# Connect to Exasol from AzureML

In this Tutorial we will:
 - Connect to Exasol SaaS from AzureML
 - Preprocess data
 - Export Exasol tables to an Azure Blobstore Container
 - Create a Datastore

## Prerequisites

You will need:
 - Your running Exasol Saas Cluster with your data loaded into it
 - Authentication information for your Exasol Saas Cluster
 - An AzureML account and Azure Storage account
 - AzureML set up with a:
    - Workspace
    - Compute instance

## Why using Azure blobstorage is necessary

In this tutorial we copy the data from an Exasol Saas database into an Azure Blobstorage Container. This is necessary because while AzureML has functionality to import directly from SQL databases, the Exasol SQL dialect is not supported by AzureML at the moment of writing.


## AzureML setup

If you do not know how to set up your AzureML studio, please refer to the [AzureML documentation](https://learn.microsoft.com/en-us/azure/machine-learning/quickstart-create-resources).
Once you are set up with a workspace and compute instance, you can copy this notebook into your notebook files. Open it and select your compute instance in the drop-down menu at the top of your notebook. Now we can get started with connecting to the Exasol Saas cluster.


### Connect to Exasol Saas


We are going to use the [PyExasol](https://docs.exasol.com/db/latest/connect_exasol/drivers/python/pyexasol.htm) package in order to connect to the Exasol database and read the data.
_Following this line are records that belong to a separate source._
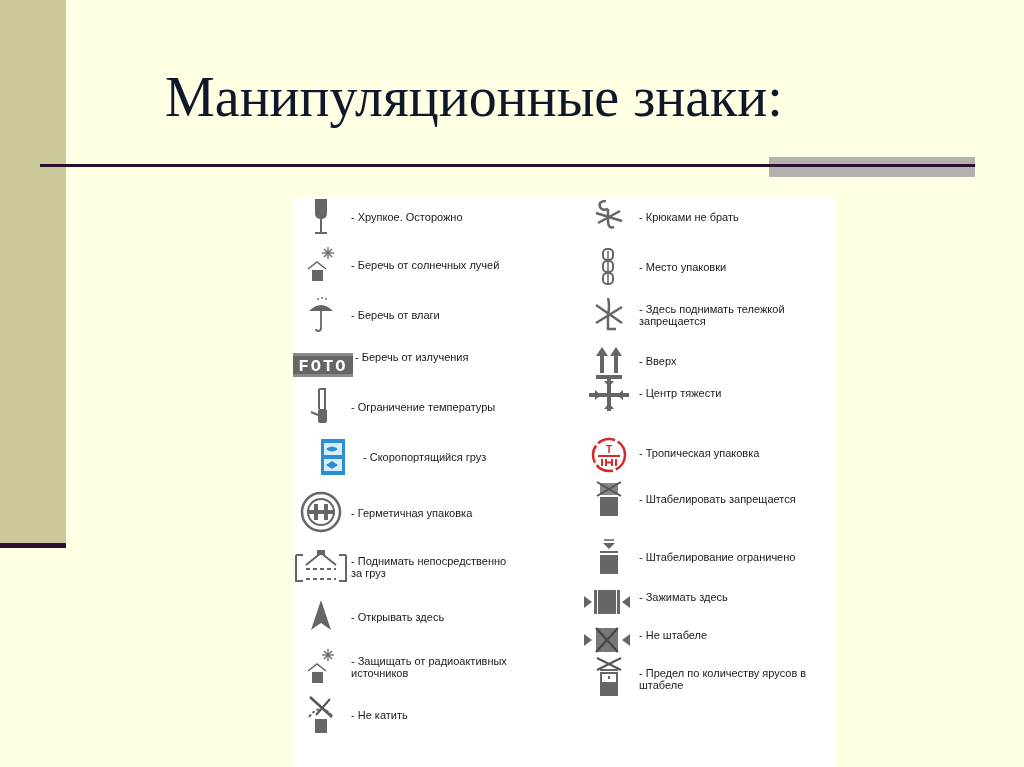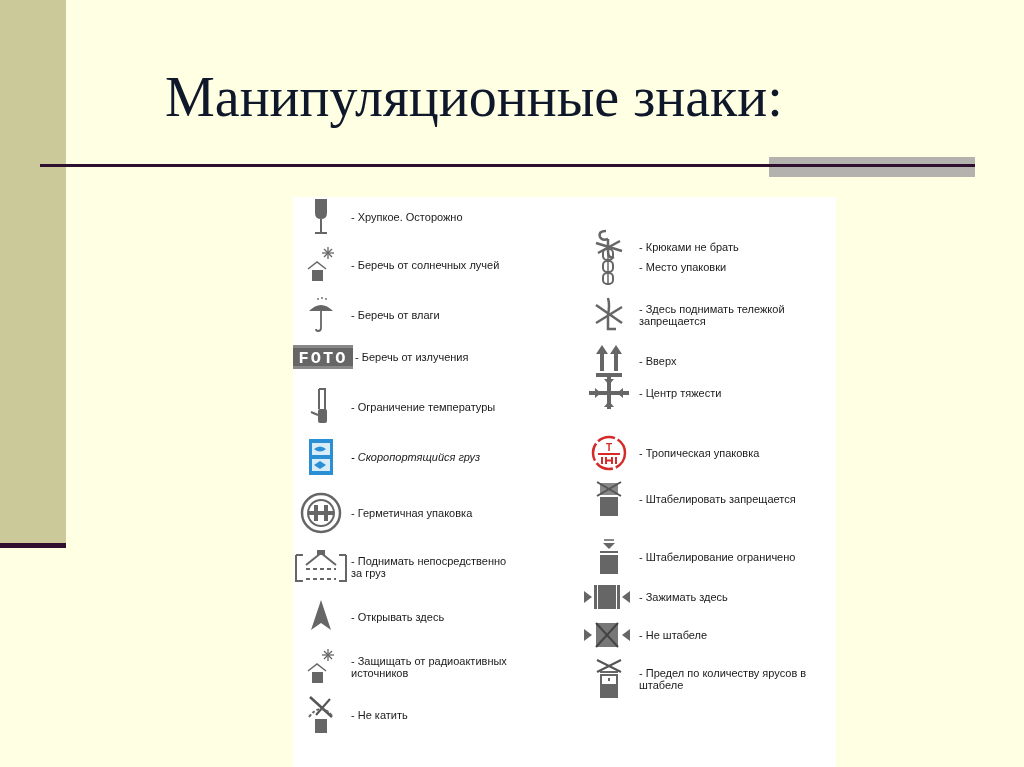--- a/index.html
+++ b/index.html
@@ -31,21 +31,21 @@
     background:#2e0f2f;
   }
   .panel {
     position:absolute; left:293px; top:197px; width:543px; height:680px;
     background:#ffffff;
   }
   .item {
     position:absolute; display:flex; align-items:center;
   }
   .icon {
-    width:56px; height:40px; flex:none; display:flex; align-items:center; justify-content:center;
+    width:56px; height:40px; flex:none; display:flex; align-items:flex-end; justify-content:center;
   }
   .label {
     font-size:11px; color:#1a1a1a; line-height:12px; margin-left:2px; white-space:pre-line;
   }
   svg { display:block; }
 </style>
 </head>
 <body>
 
 <div class="side-bar"></div>
@@ -117,21 +117,21 @@
       <svg width="30" height="40" viewBox="0 0 30 40">
           <path d="M13 2 H19 V24" fill="none" stroke="#666" stroke-width="2"></path>
           <line x1="13" y1="2" x2="13" y2="22" stroke="#666" stroke-width="2"></line>
           <rect x="12" y="22" width="9" height="14" rx="2" fill="#666"></rect>
           <polyline points="5,25 12,28" stroke="#666" stroke-width="2"></polyline>
         </svg>
     </div>
     <span class="label">- Ограничение температуры</span>
   </div>
 
-  <div class="item" style="left:0px;top:240px;font-style:italic;">
+  <div class="item" style="left:12px;top:240px;">
     <div class="icon">
       <svg width="30" height="40" viewBox="0 0 30 40">
           <rect x="3" y="2" width="24" height="36" fill="#2a8fd4"></rect>
           <rect x="6" y="6" width="18" height="12" fill="#d8ecfa"></rect>
           <rect x="6" y="22" width="18" height="12" fill="#d8ecfa"></rect>
           <path d="M8 12 Q14 7 20 12 Q14 17 8 12 Z" fill="#2a8fd4"></path>
           <path d="M8 28 L14 24 L20 28 L14 32 Z" fill="#2a8fd4"></path>
         </svg>
     </div>
     <span class="label">- Скоропортящийся груз</span>
@@ -198,21 +198,21 @@
       <svg width="34" height="40" viewBox="0 0 34 40">
           <line x1="6" y1="2" x2="28" y2="22" stroke="#555" stroke-width="2.5"></line>
           <line x1="26" y1="4" x2="12" y2="20" stroke="#555" stroke-width="2"></line>
           <path d="M5 22 Q17 6 29 22" fill="none" stroke="#666" stroke-width="2" stroke-dasharray="3 2"></path>
           <rect x="11" y="24" width="12" height="14" fill="#666"></rect>
         </svg>
     </div>
     <span class="label">- Не катить</span>
   </div>
 
-  <div class="item" style="left:288px;top:0px;margin-top:30px;">
+  <div class="item" style="left:288px;top:0px;">
     <div class="icon">
       <svg width="34" height="40" viewBox="0 0 34 40">
           <path d="M14 4 Q6 4 8 10 Q10 14 16 12" fill="none" stroke="#666" stroke-width="2.5"></path>
           <path d="M16 12 V24 Q16 32 22 30" fill="none" stroke="#666" stroke-width="2.5"></path>
           <line x1="4" y1="16" x2="30" y2="24" stroke="#666" stroke-width="2.5"></line>
           <line x1="6" y1="26" x2="28" y2="14" stroke="#666" stroke-width="2.5"></line>
         </svg>
     </div>
     <span class="label">- Крюками не брать</span>
   </div>

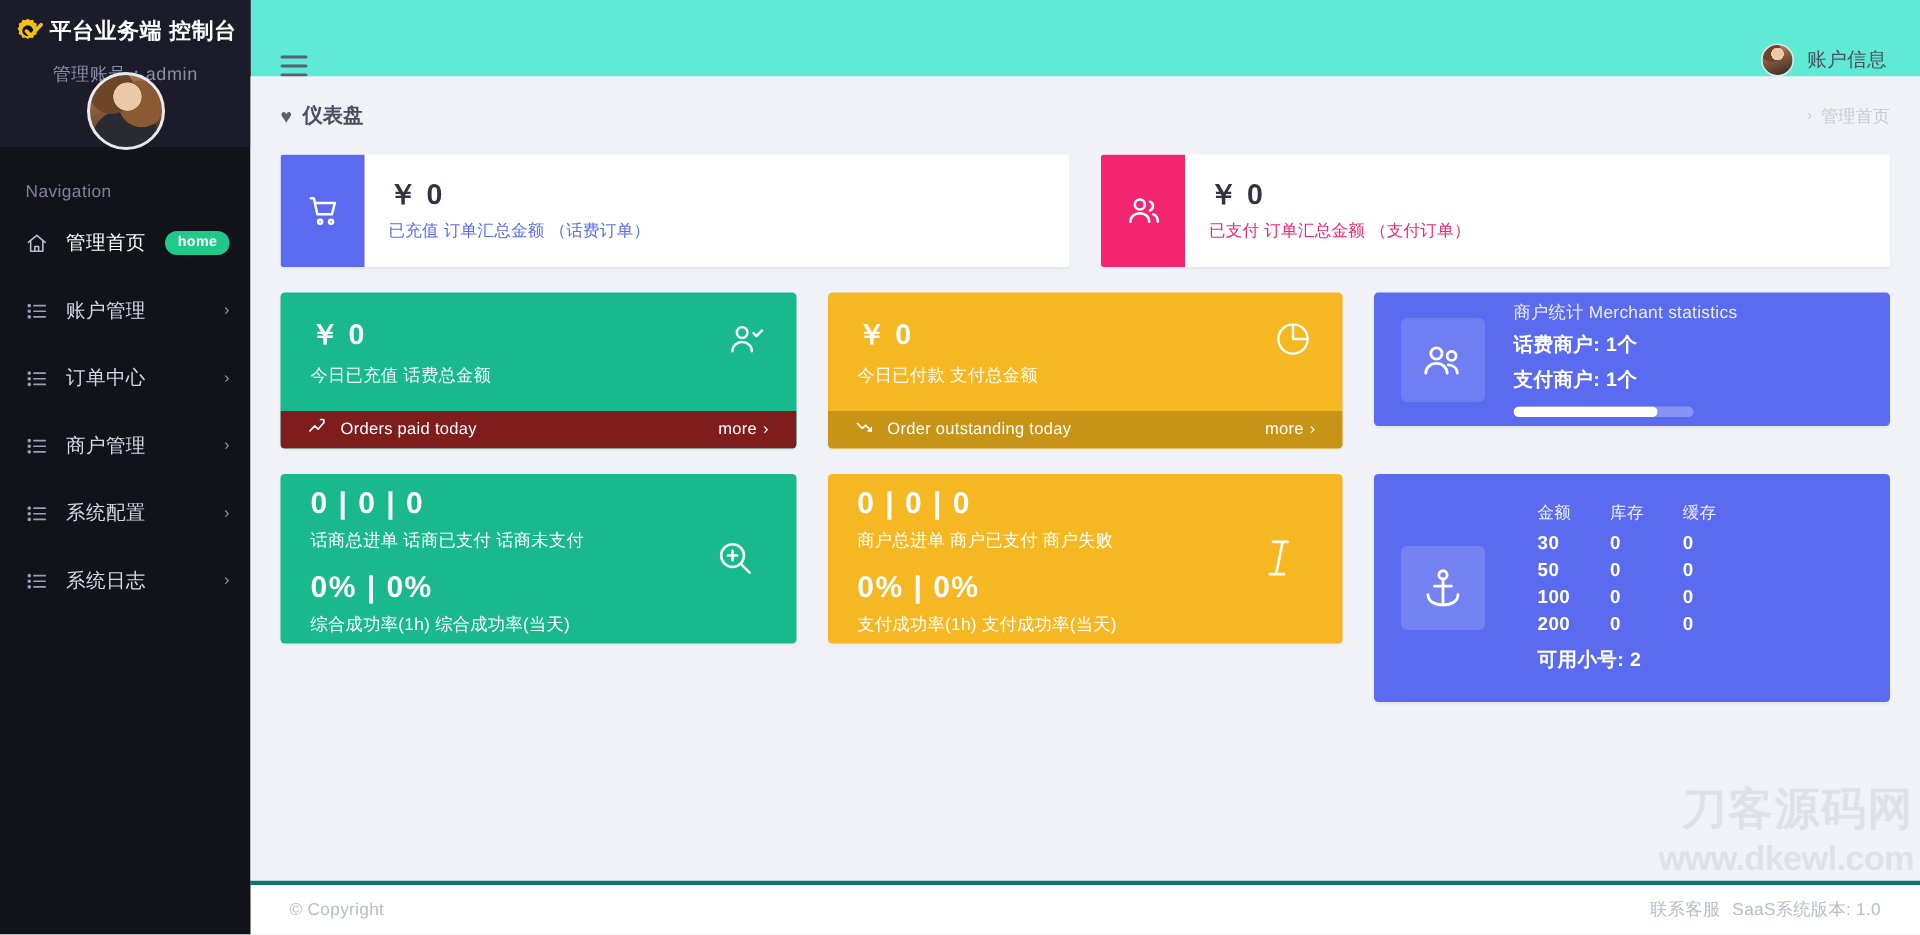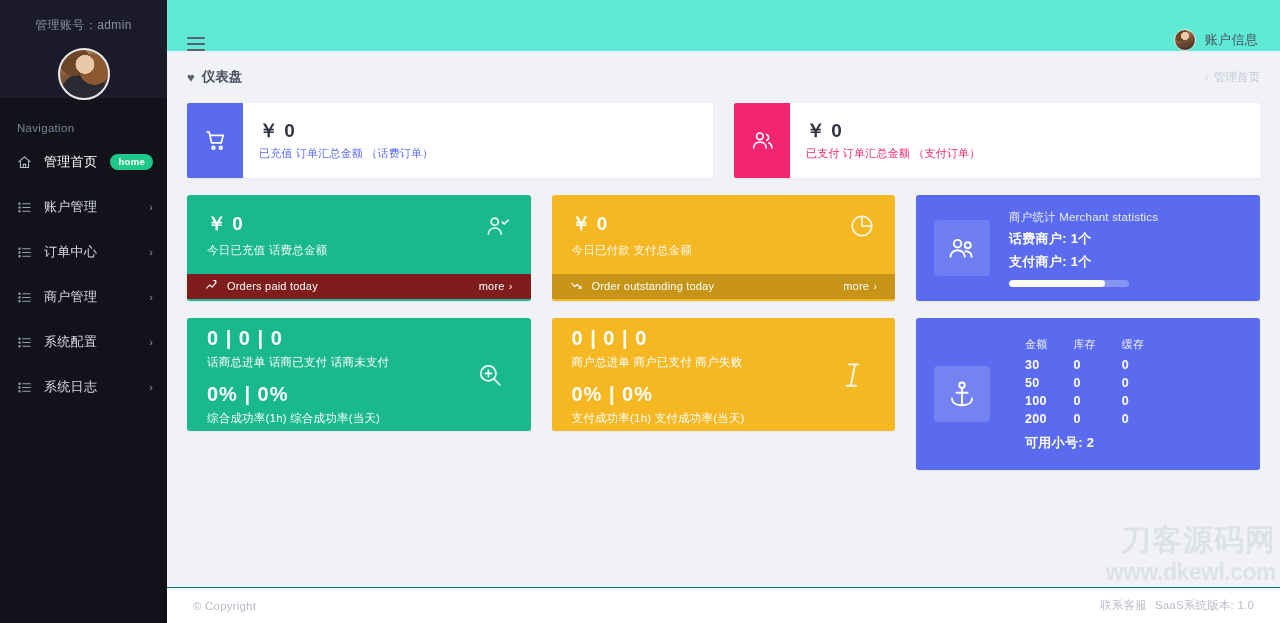--- a/index.html
+++ b/index.html
@@ -126,21 +126,21 @@
   .ccard-ico { margin-left: auto; opacity: .95; }
   .ccard-foot {
     display: flex; align-items: center; gap: 9px;
     padding: 0 18px; height: 25px; font-size: 11px; letter-spacing: .2px;
   }
   .ccard-foot .more { margin-left: auto; display: flex; align-items: center; gap: 4px; }
 
   
   .mcard {
     flex: 0 0 344px; border-radius: 3px; background: #5a6bf0; color: #fff;
-    display: flex; align-items: center; padding: 16px 18px; height: 106px;
+    display: flex; align-items: center; padding: 16px 18px; height: 89px;
     box-shadow: 0 1px 2px rgba(30,40,80,.06);
   }
   .mcard-ico {
     width: 56px; height: 56px; flex: 0 0 56px; border-radius: 4px;
     background: rgba(255,255,255,.13);
     display: flex; align-items: center; justify-content: center;
   }
   .mcard-body { margin-left: 19px; flex: 1; min-width: 0; }
   .mcard-title { font-size: 11.5px; opacity: .88; letter-spacing: .2px; }
   .mcard-line { font-size: 13px; font-weight: 700; margin-top: 5px; letter-spacing: .3px; }
@@ -171,21 +171,21 @@
   .ttable { border-collapse: collapse; }
   .ttable th { font-size: 11px; font-weight: 400; opacity: .9; text-align: left; padding: 0 26px 4px 0; letter-spacing: .2px; }
   .ttable td { font-size: 12.5px; font-weight: 700; text-align: left; padding: 2px 26px 2px 0; letter-spacing: .3px; }
   .tfoot { font-size: 13px; font-weight: 700; margin-top: 6px; letter-spacing: .3px; }
 
   
   .footer {
     height: 36px; flex: 0 0 36px; background: #ffffff;
     display: flex; align-items: center; padding: 0 26px;
     font-size: 11.5px; color: #b9bcc9; letter-spacing: .2px;
-    border-top: 1px solid #0f766e;
+    border-top: 3px solid #0f766e;
   }
   .footer-right { margin-left: auto; display: flex; gap: 8px; color: #b9bcc9; }
 
   
   .watermark {
     position: absolute; right: 4px; bottom: 0px; width: 270px; height: 62px;
     pointer-events: none; z-index: 30; opacity: .30;
   }
   .wm1 {
     font-size: 30px; font-weight: 700; color: #b9bdc9; letter-spacing: 1px;
@@ -197,20 +197,32 @@
     font-family: "Liberation Sans", sans-serif;
   }
 </style>
 </head>
 <body>
 
 <div class="app">
 
   <aside class="sidebar">
     <div class="sb-head">
+      <div class="brand">
+        <span class="brand-logo">
+          <svg width="19" height="19" viewBox="0 0 24 24">
+            <path fill="#f3c112" d="M12 1.8l2 1.4 2.4-.4.9 2.3 2.3.9-.4 2.4 1.4 2-1.4 2 .4 2.4-2.3.9-.9 2.3-2.4-.4-2 1.4-2-1.4-2.4.4-.9-2.3-2.3-.9.4-2.4-1.4-2 1.4-2-.4-2.4 2.3-.9.9-2.3 2.4.4z"></path>
+            <circle cx="12" cy="12" r="4.6" fill="#12121b"></circle>
+          </svg>
+          <svg width="13" height="13" viewBox="0 0 24 24" style="position:absolute;left:7px;top:3px;">
+            <path d="M3 12.5l5.5 5.5L21 4.5" stroke="#f3c112" stroke-width="4.5" fill="none" stroke-linecap="round" stroke-linejoin="round"></path>
+          </svg>
+        </span>
+        <span class="brand-text"><span>平台业务端</span> <span class="light">控制台</span></span>
+      </div>
       <div class="sb-account">管理账号：admin</div>
     </div>
 
     <div class="avatar-wrap">
       <div class="avatar"></div>
     </div>
 
     <div class="sb-body">
       <div class="nav-title">Navigation</div>
 

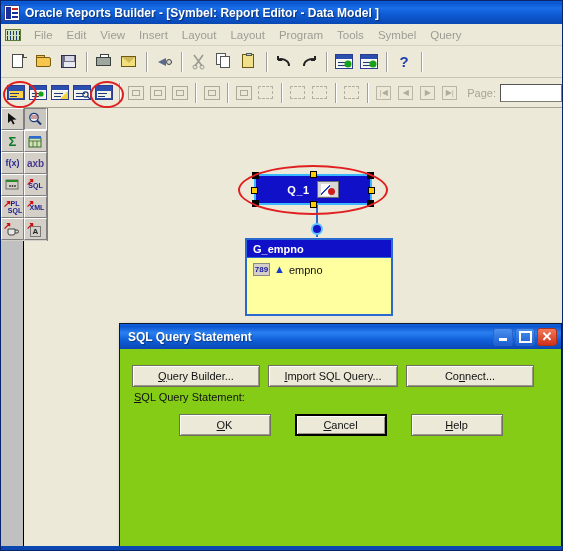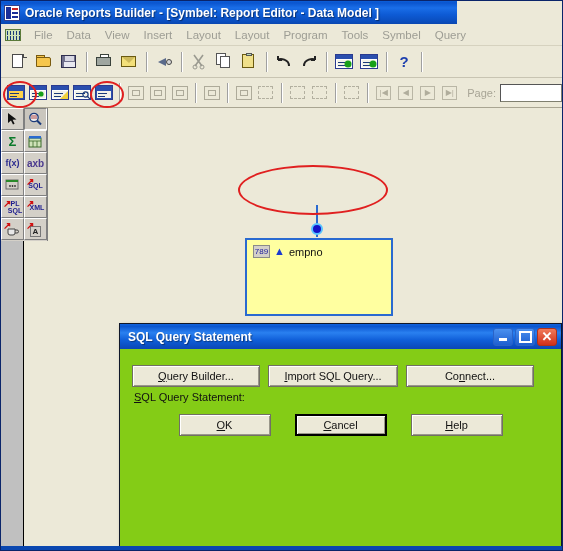--- a/index.html
+++ b/index.html
@@ -14,21 +14,21 @@
   #app {
     position: relative;
     width: 563px; height: 551px;
     background: #ece9d8;
     border: 1px solid #0a246a;
     overflow: hidden;
   }
 
   
   .titlebar {
-    position: absolute; left: 0; top: 0; width: 456px; height: 23px;
+    position: absolute; left: 0; top: 0; width: 561px; height: 23px;
     background: linear-gradient(to bottom,#0b5ed9 0%,#0a55cf 8%,#1a6ee8 30%,#0d5ad4 60%,#0a4dbd 90%,#0a47b0 100%);
     display: flex; align-items: center; padding-left: 3px;
   }
   .title-ico {
     width: 16px; height: 16px; margin-right: 5px; position: relative;
     background: #fff; border: 1px solid #33408a; flex: none;
   }
   .title-ico i {
     position: absolute; display: block; background: #2a3a8c;
   }
@@ -186,21 +186,21 @@
     position:absolute; left:244px; top:237px; width:148px; height:78px;
     background:#ffffa0; border:2px solid #2a6ad0;
   }
   .gnode .ghdr {
     height:18px; background:#1010c8; color:#fff; font-weight:bold; font-size:11px;
     display:flex; align-items:center; padding-left:6px; border-bottom:1px solid #2a6ad0;
   }
   .gnode .grow { display:flex; align-items:center; padding:5px 0 0 6px; gap:4px;}
   .numico {
     width:17px;height:13px;background:#d4d0c8;border:1px solid #8a8a8a;
-    color:#1a1a9a; font-size:8px; font-weight:normal; display:flex;
+    color:#1a1a9a; font-size:8px; font-weight:bold; display:flex;
     align-items:center; justify-content:center; line-height:1;
   }
   .uparw { color:#1a3ad0; font-size:11px; line-height:1;}
   .gnode .gfield { color:#111; font-size:11px; }
 
   
   .dialog {
     position:absolute; left:118px; top:322px; width:443px; height:252px;
     background:#84cc16; border:1px solid #0f172a;
     box-shadow: 2px 2px 4px rgba(0,0,0,.35);
@@ -274,21 +274,21 @@
         <i class="b4"></i>
     </div>
     <div class="txt">Oracle Reports Builder  - [Symbel: Report Editor  - Data Model ]</div>
   </div>
 
   <div class="menubar">
     <div class="menu-ico">
         <span class="pl"></span>
       </div>
     <div class="menu-item">File</div>
-    <div class="menu-item">Data</div>
+    <div class="menu-item">Edit</div>
     <div class="menu-item">View</div>
     <div class="menu-item">Insert</div>
     <div class="menu-item">Layout</div>
     <div class="menu-item">Layout</div>
     <div class="menu-item">Program</div>
     <div class="menu-item">Tools</div>
     <div class="menu-item">Symbel</div>
     <div class="menu-item">Query</div>
   </div>
 
@@ -572,22 +572,35 @@
       <span style="border:1px solid #777;padding:0 2px;font-size:8px;color:#222;margin-top:4px;">A</span>
     </div>
   </div>
   <div class="sidebar-rest"></div>
 
   <div class="canvas">
 
     <div class="connector" style="left:268px; top:97px; height:32px;"></div>
     <div class="conn-dot" style="left:263px; top:115px;"></div>
 
+    <div class="qnode" style="left:206px; top:66px;">
+      <span class="lbl">Q_1</span>
+      <span class="sqlbadge"></span>
+      <i class="handle" style="left:-4px; top:-4px;"></i>
+      <i class="handle y" style="left:54px; top:-5px;"></i>
+      <i class="handle" style="right:-4px; top:-4px;"></i>
+      <i class="handle y" style="left:-5px; top:11px;"></i>
+      <i class="handle y" style="right:-5px; top:11px;"></i>
+      <i class="handle" style="left:-4px; bottom:-4px;"></i>
+      <i class="handle y" style="left:54px; bottom:-5px;"></i>
+      <i class="handle" style="right:-4px; bottom:-4px;"></i>
+    </div>
 
     <div class="gnode" style="left:197px; top:130px;">
+      <div class="ghdr">G_empno</div>
       <div class="grow">
         <span class="numico">789</span>
         <span class="uparw">▲</span>
         <span class="gfield">empno</span>
       </div>
     </div>
 
     <div class="ellipse" style="left:190px; top:57px; width:150px; height:50px;"></div>
   </div>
First we need to install PyExasol using pip in your AzureML Compute.

In [None]:
!pip install pyexasol

Then we need to connect with PyExasol to our Exasol Saas Cluster with the data. Change these values to reflect your Cluster.
We ask for 10 lines of our "IDA.TEST" table from the [Scania Trucks](https://archive.ics.uci.edu/ml/datasets/IDA2016Challenge) to check if our connection is working.

In [None]:
import pyexasol
import pandas

EXASOL_HOST = "<your>.clusters.exasol.com"      # change
EXASOL_PORT = "8563"                            # change if needed
EXASOL_USER = "<your-exasol-user>"              # change
EXASOL_PASSWORD = "exa_pat_<your_password>"     # change
EXASOL_SCHEMA = "IDA"                           # change if needed

# get the connection
EXASOL_CONNECTION = "{host}:{port}".format(host=EXASOL_HOST, port=EXASOL_PORT)
exasol = pyexasol.connect(dsn=EXASOL_CONNECTION, user=EXASOL_USER, password=EXASOL_PASSWORD, compression=True)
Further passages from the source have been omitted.